§ Goal of the exercise
Reproduce, with no edits, the line that contains "- The reliability" and all the lines that follow it, ending with the last line of the records.

Collected data entries:
● ● ● ● ● ● ●
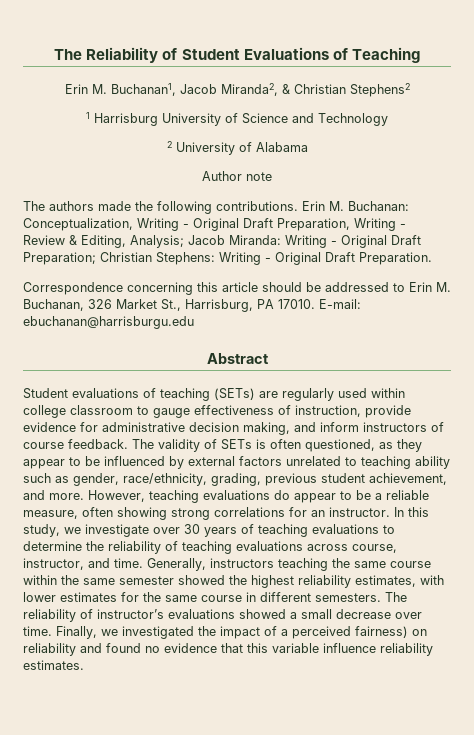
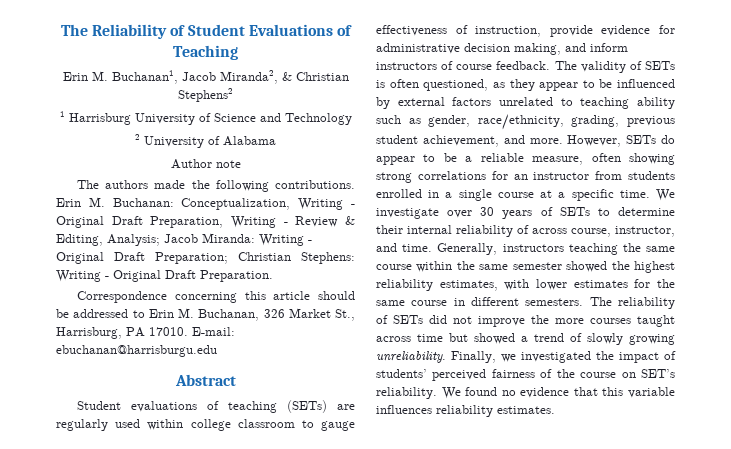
- However, teaching evaluations do appear to be a reliable measure, often showing strong correlations for an instructor. In this study, we investigate over 30 years of teaching evaluations to determine the reliability of teaching evaluations across course, instructor, and time.
+ However, SETs do appear to be a reliable measure, often showing strong correlations for an instructor from students enrolled in a single course at a specific time. We investigate over 30 years of SETs to determine their internal reliability of across course, instructor, and time.
- The reliability of instructor’s evaluations showed a small decrease over time.
+ The reliability of SETs did not improve the more courses taught across time but showed a trend of slowly growing unreliability.
- Finally, we investigated the impact of a perceived fairness) on reliability and found no evidence that this variable influence reliability estimates.
+ Finally, we investigated the impact of students’ perceived fairness of the course on SET’s reliability. We found no evidence that this variable influences reliability estimates.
● ● ● ● ● ● ●
§ Exercise answer
- The reliability of instructor’s evaluations showed a small decrease over time.
+ The reliability of SETs did not improve the more courses taught across time but showed a trend of slowly growing unreliability.
- Finally, we investigated the impact of a perceived fairness) on reliability and found no evidence that this variable influence reliability estimates.
+ Finally, we investigated the impact of students’ perceived fairness of the course on SET’s reliability. We found no evidence that this variable influences reliability estimates.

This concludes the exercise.